### Problem description
Word for word, return each entry that follows, with every image removed.

[Web document revisions]
************
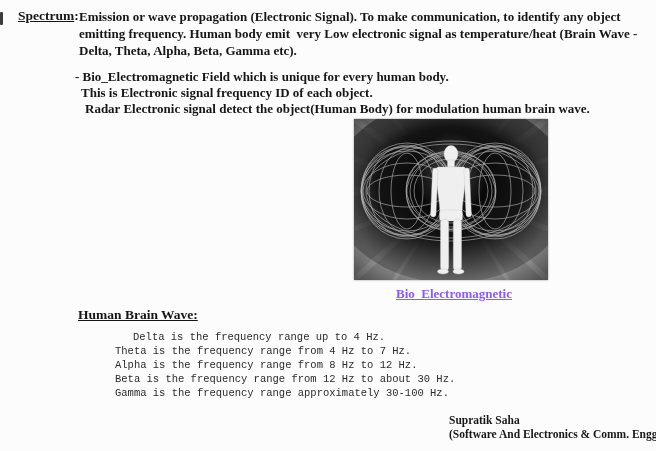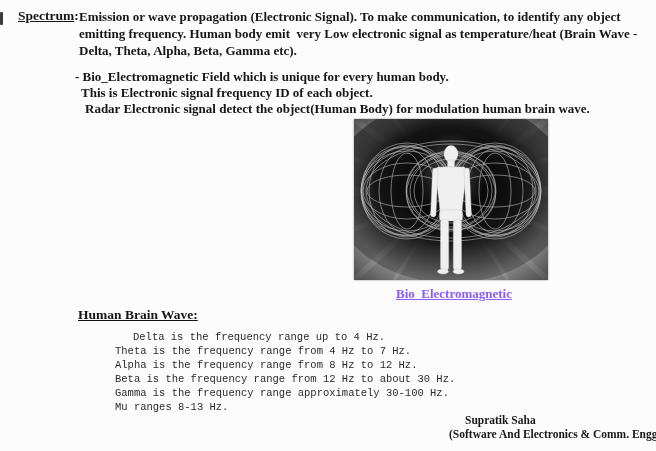--- a/index.html
+++ b/index.html
@@ -173,7 +173,6 @@
   <div class="monoline" style="left:115px; top:359px;">Alpha is the frequency range from 8 Hz to 12 Hz.</div>
   <div class="monoline" style="left:115px; top:373px;">Beta is the frequency range from 12 Hz to about 30 Hz.</div>
   <div class="monoline" style="left:115px; top:387px;">Gamma is the frequency range approximately 30-100 Hz.</div>
-  <div class="monoline" style="left:115px; top:401px;">Mu ranges 8-13 Hz.</div>
 
   <div class="sig" style="left:449px; top:414px;margin-left:16px;">Supratik Saha</div>
   <div class="sig" style="left:449px; top:428px;">(Software And Electronics &amp; Comm. Engg.)</div>

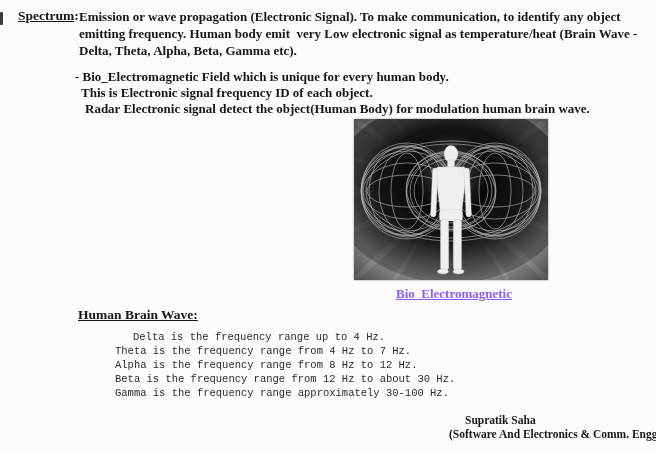--- a/index.html
+++ b/index.html
@@ -174,7 +174,7 @@
   <div class="monoline" style="left:115px; top:373px;">Beta is the frequency range from 12 Hz to about 30 Hz.</div>
   <div class="monoline" style="left:115px; top:387px;">Gamma is the frequency range approximately 30-100 Hz.</div>
 
-  <div class="sig" style="left:449px; top:414px;margin-left:16px;">Supratik Saha</div>
+  <div class="sig" style="left:449px; top:414px;">Supratik Saha</div>
   <div class="sig" style="left:449px; top:428px;">(Software And Electronics &amp; Comm. Engg.)</div>
 
 </div>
************
### Answer space
--- a/index.html
+++ b/index.html
@@ -173,7 +173,6 @@
   <div class="monoline" style="left:115px; top:359px;">Alpha is the frequency range from 8 Hz to 12 Hz.</div>
   <div class="monoline" style="left:115px; top:373px;">Beta is the frequency range from 12 Hz to about 30 Hz.</div>
   <div class="monoline" style="left:115px; top:387px;">Gamma is the frequency range approximately 30-100 Hz.</div>
-  <div class="monoline" style="left:115px; top:401px;">Mu ranges 8-13 Hz.</div>
 
   <div class="sig" style="left:449px; top:414px;margin-left:16px;">Supratik Saha</div>
   <div class="sig" style="left:449px; top:428px;">(Software And Electronics &amp; Comm. Engg.)</div>

--- a/index.html
+++ b/index.html
@@ -174,7 +174,7 @@
   <div class="monoline" style="left:115px; top:373px;">Beta is the frequency range from 12 Hz to about 30 Hz.</div>
   <div class="monoline" style="left:115px; top:387px;">Gamma is the frequency range approximately 30-100 Hz.</div>
 
-  <div class="sig" style="left:449px; top:414px;margin-left:16px;">Supratik Saha</div>
+  <div class="sig" style="left:449px; top:414px;">Supratik Saha</div>
   <div class="sig" style="left:449px; top:428px;">(Software And Electronics &amp; Comm. Engg.)</div>
 
 </div>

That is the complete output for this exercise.